In February, Sally, Ilisa, Jodie and I met with staff of selected members of Congress. We focused on introducing ASTMH as a scientific resource in shaping public policy and presented the society’s legislative requests for the current year. The key targets for these meetings were members of the Illinois delegation (because of ASTMH’s headquarters location), members of my home state (Arizona) delegation, and members assigned to the House and Senate appropriations subcommittees that oversee funding for the tropical medicine research and control programs housed at the Department of Defense (DoD), the Centers for Disease Control and Prevention (CDC), the National Institutes of Health (NIH), and the U.S. Agency for International Development (USAID).
These introductory discussions with House and Senate staff went well. The staffers showed an interest in ASTMH, expressed support for our priority concerns, and expressed willingness to work with us.
We followed these meetings with a second round in March, and ASTMH president-elect Claire Panosian served in my stead. Again, the meetings were strategically focused on members from Claire’s home state (California) and other key members of the funding subcommittees mentioned above.
After our visits to the Hill in January and March, it is clear that this Congress is tracking many health-related concerns. Their challenges, as always, are the scarcity of resources and limited time available to address the myriad priorities of government.
Having said that, some of the leading health care priorities identified by House and Senate Democratic leaders for this year are: reauthorization of the State Children’s Health Insurance Program (SCHIP); reauthorization of the Prescription Drug User Fee Act (PDUFA) (which will likely be linked to reform of the Food and Drug Administration (FDA); and expanded access to care by the uninsured.

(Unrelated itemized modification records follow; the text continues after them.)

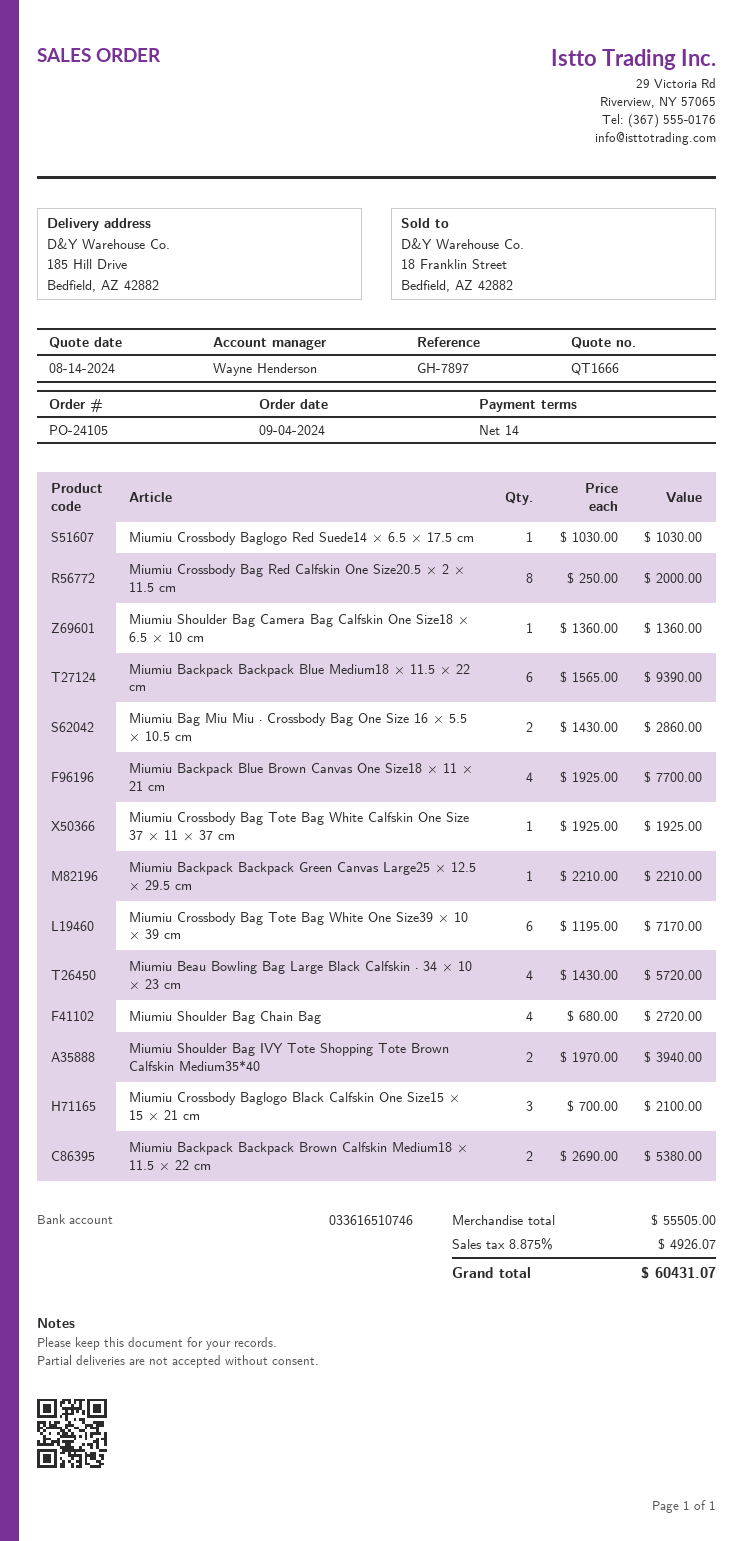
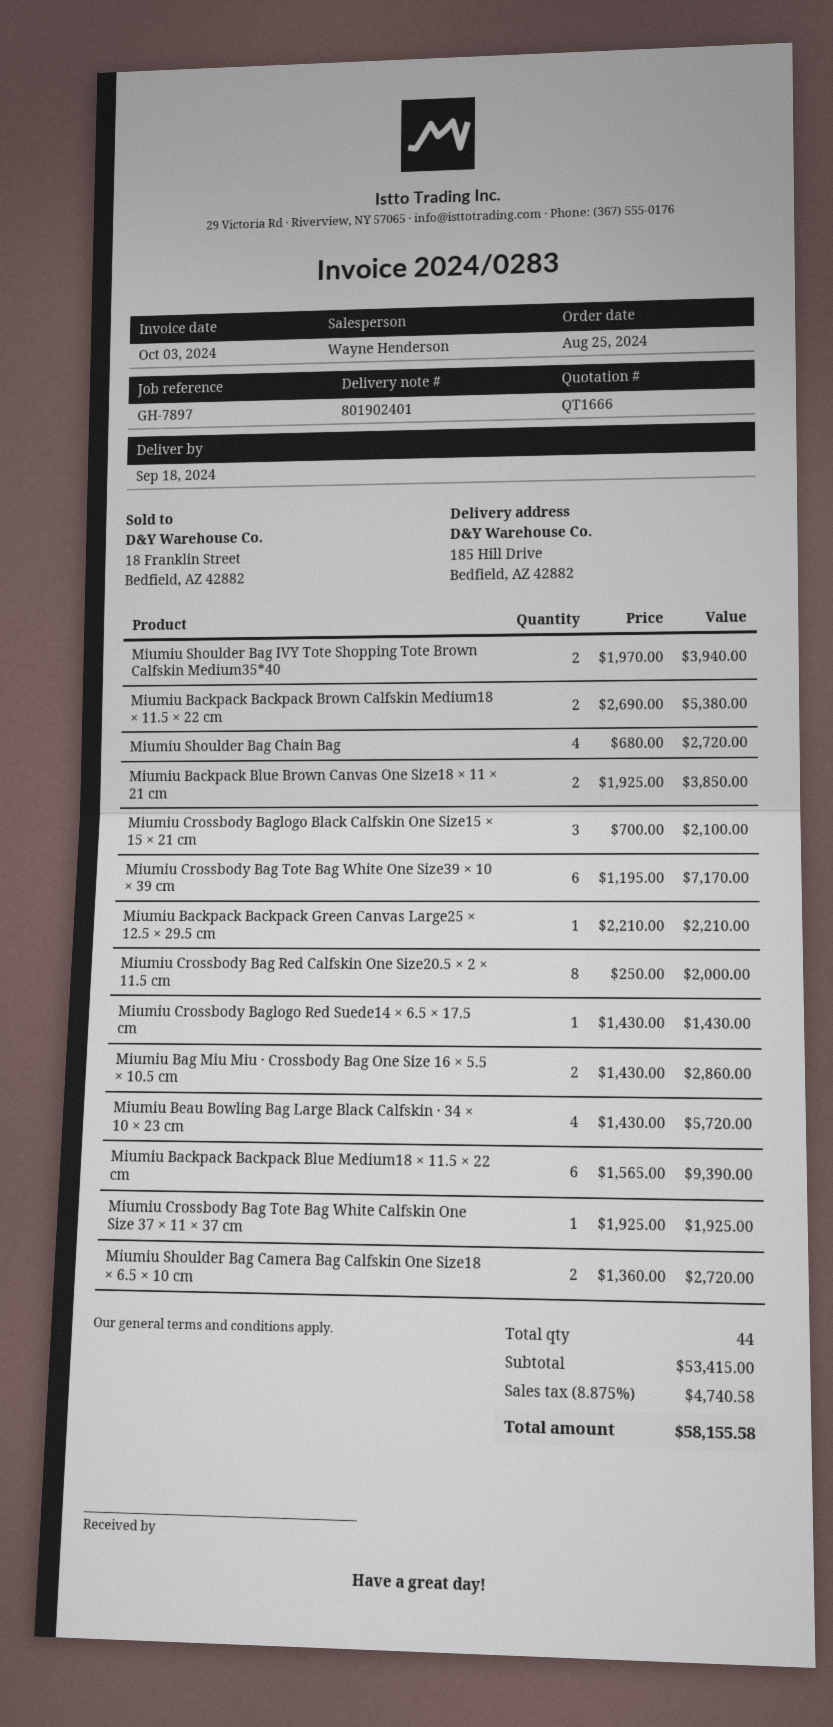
order date: 2024-09-04 -> 2024-08-25
Miumiu Crossbody Baglogo Red Suede14 × 6.5 × 17.5 cm: 1 x 1030.00 = 1030.00 -> 1 x 1430.00 = 1430.00
Miumiu Shoulder Bag Camera Bag Calfskin One Size18 × 6.5 × 10 cm: 1 x 1360.00 = 1360.00 -> 2 x 1360.00 = 2720.00
Miumiu Backpack Blue Brown Canvas One Size18 × 11 × 21 cm: 4 x 1925.00 = 7700.00 -> 2 x 1925.00 = 3850.00
subtotal: 55505.00 -> 53415.00
tax: 8.875% = 4926.07 -> 8.875% = 4740.58
total: 60431.07 -> 58155.58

At the same time the current health agenda is largely domestic in focus, a number of macro-political factors are in play that do support our issue areas. The President’s Malaria Initiative enjoys broad bipartisan support, and members want to sustain the momentum. PEPFAR is up for re-authorization. Additional global health concerns are also on the radar screen, and some key leaders, such as Senate Majority Whip Dick Durbin, D-Ill., are bringing voice to the African health workforce crisis. Some members and staff also posed questions and concerns about the implications of global warming for national and worldwide health with reference infectious and non-infectious diseases.
By visiting Congressional offices and getting to know key officers, we are positioning ASTMH to become a resource and thought leader on these and other important matters before Congress. Members of council and the ASTMH Advocacy and Policy Leadership Group will be making another day-long round of Capital hill visits in May following our mid-year council meeting.
Before long, I predict that our society — with its enormous expertise — will emerge as a valued voice in the U.S. legislative process. To that end, we will ask ASTMH members to contribute in several additional ways, for example, by working with local Congressional members (especially those on key committees), developing expert policy and scientific briefs; and visiting Capitol Hill to foster relationships and educate about our issues. Stay tuned!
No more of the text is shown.